# frage zum digitalen ausgang vom soundblaster 5.1



## eViLaSh (5. September 2002)

hab da mal a frage...

hab den soundblaster 5.1 live, dieser besitzt ja einen digitalausgang.
nun meine frage:
kann ich damit zum reciever gehen ?
is das so ein ausgang wie bei einem DVD-player, und bringt der dann den selben dolby digital-klang wie ein dvd- player hin ?
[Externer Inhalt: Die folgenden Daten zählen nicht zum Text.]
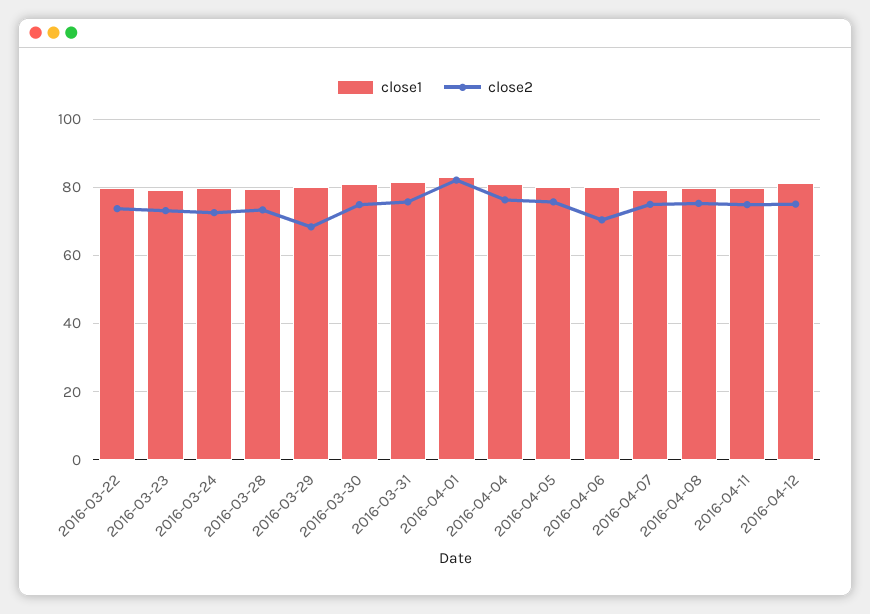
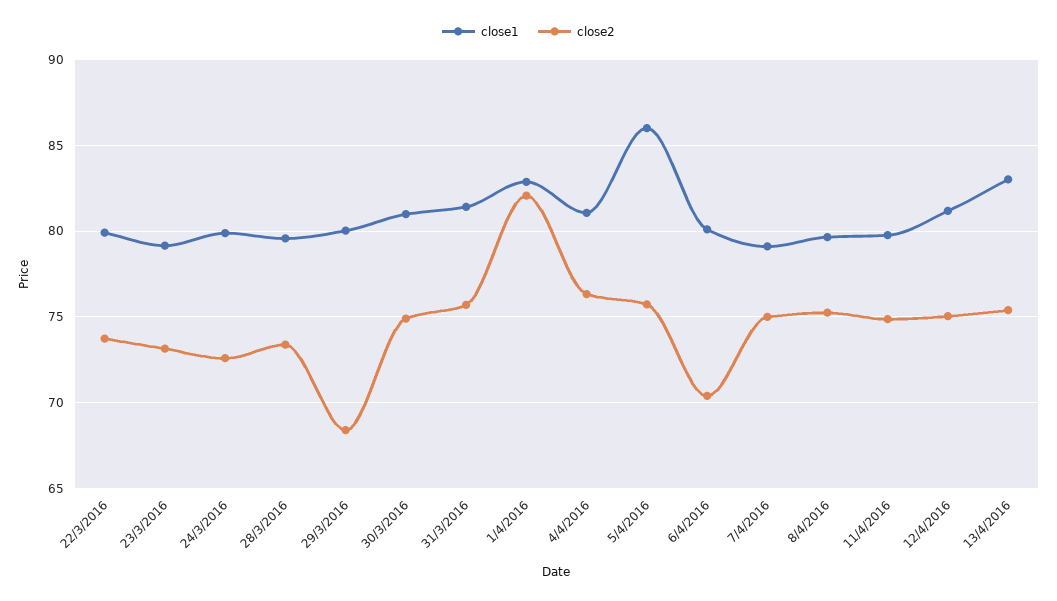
close1, 2016-04-05: 80 -> 86
close1, 13/4/2016: none -> 83
close2, 13/4/2016: none -> 75.5

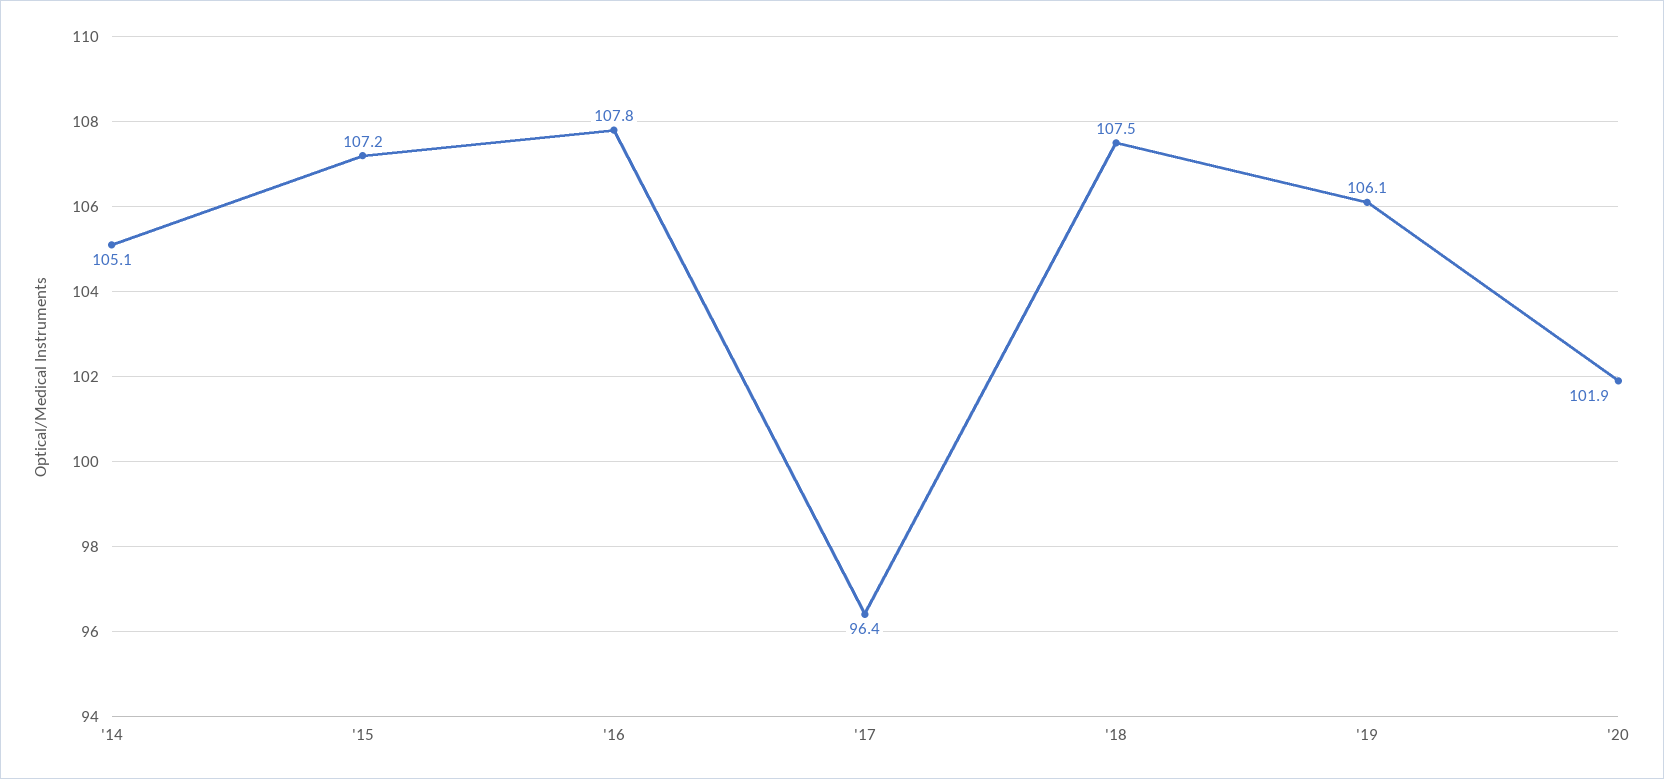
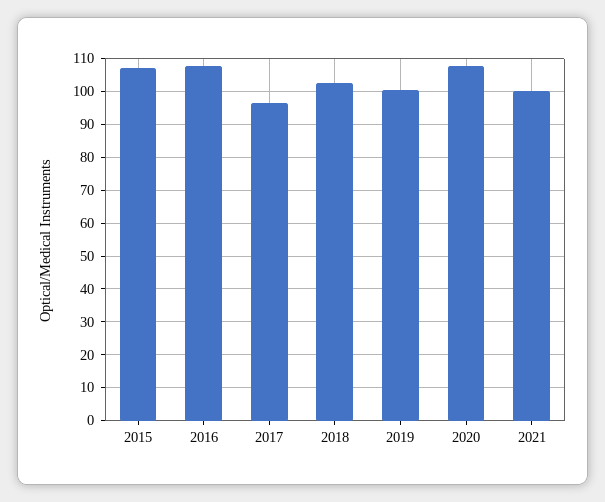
'14: 105.1 -> none
'18: 107.5 -> 102
'19: 106.1 -> 100
'20: 101.9 -> 108
2021: none -> 100

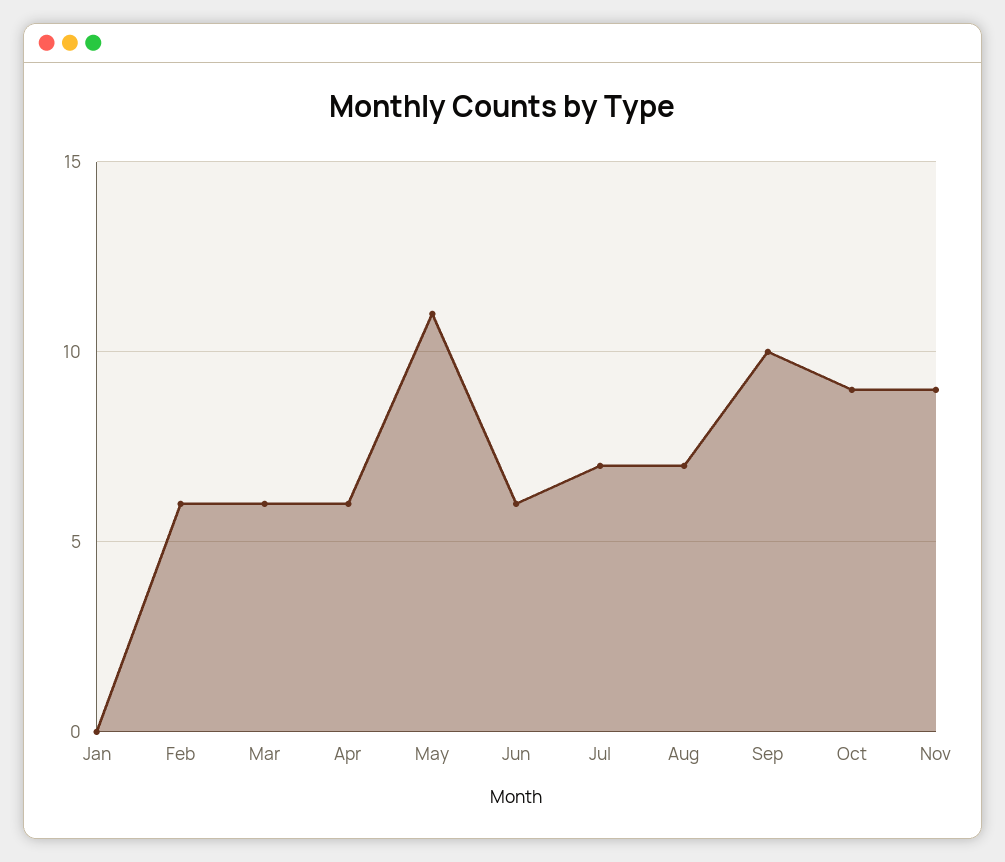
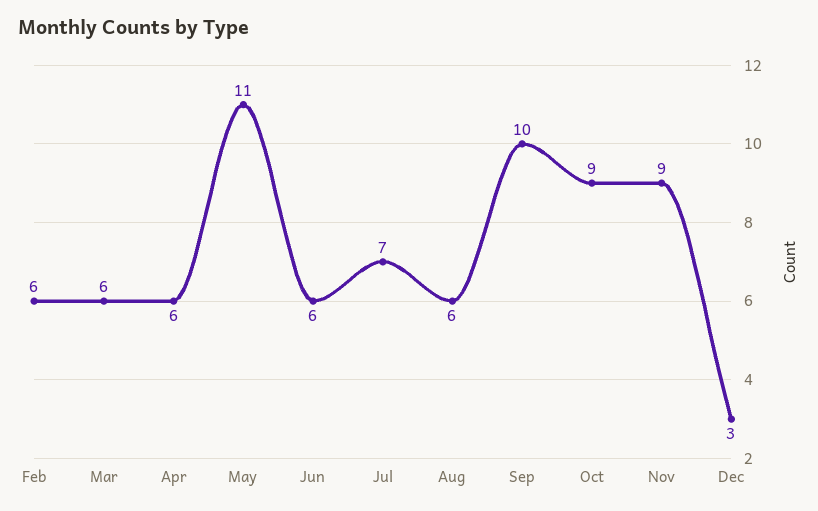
Jan: 0 -> none
Aug: 7 -> 6
Dec: none -> 3

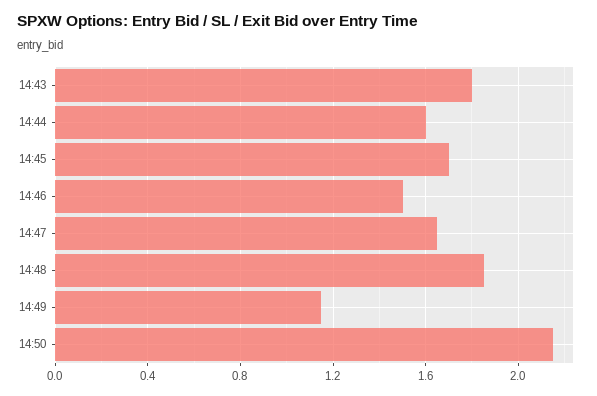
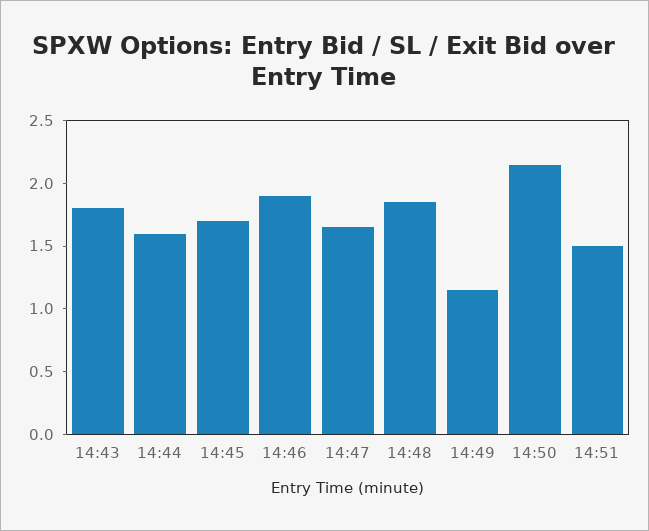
14:46: 1.5 -> 1.9
14:51: none -> 1.5

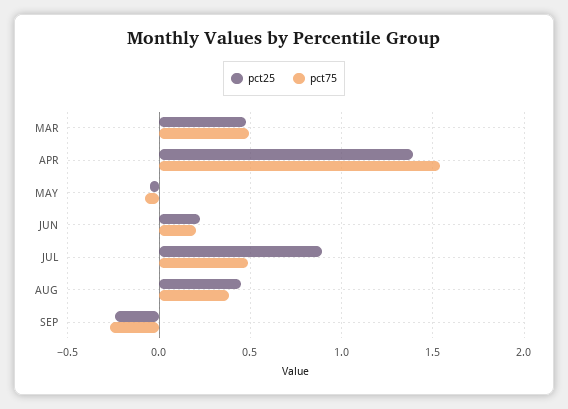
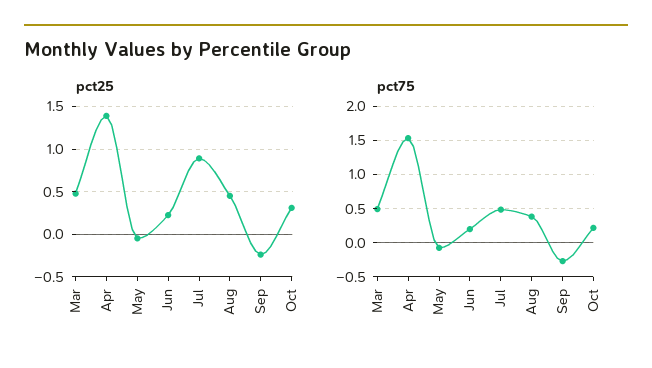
pct25, Oct: none -> 0.3
pct75, Oct: none -> 0.2

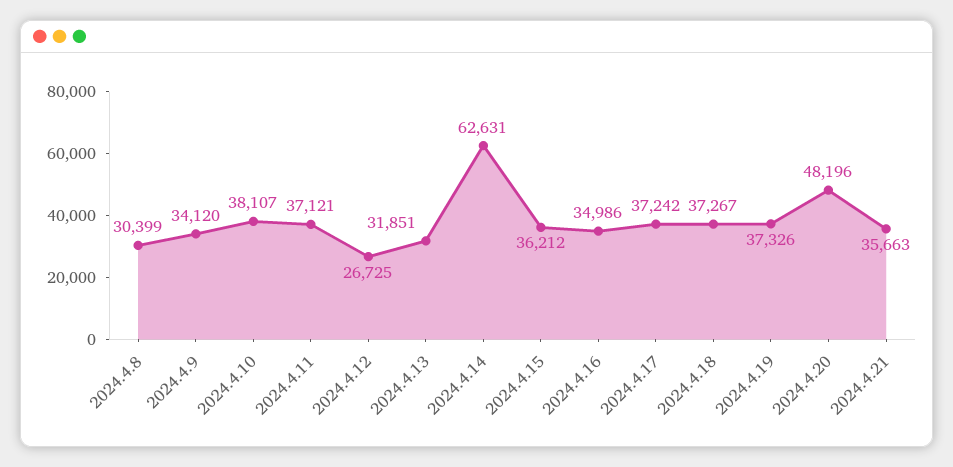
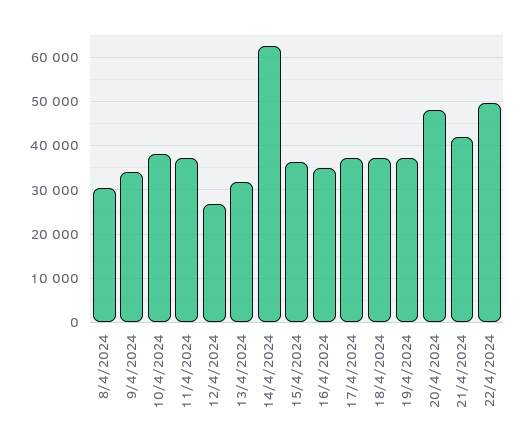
2024.4.21: 35663 -> 42000
22/4/2024: none -> 50000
ich will nämlich über den PC dvd´s angucken, aber natürlich nicht auf den herllichen sound verzichten 

also geht das oder wäre ein gescheiter DVD-player besser ?


----------



## Kaprolactam (6. September 2002)

Wenn es eine Live (Player) 5.1 ist, dann kann sie über den SP-DIF wirklich DD5.1 streamen. Also nein, ein DVD-Player klingt nicht besser.
Du mußt halt im Creative Control Center oder wie der Kram heißt den SP-DIF aktivieren, und im DVD-Player auf DD5.1 stellen. Dann an den 'digital in' der Stereoanlage (natürlich muß die Anlage sowas haben, und auch DD5.1 können, sonst ist das Blödsinn) - et voilá!

/Kapro


----------



## eViLaSh (6. September 2002)

coole sache 

dann kann ich mir ja demnächst dvd´s über PC und TV out angucken ;-) ;-)


----------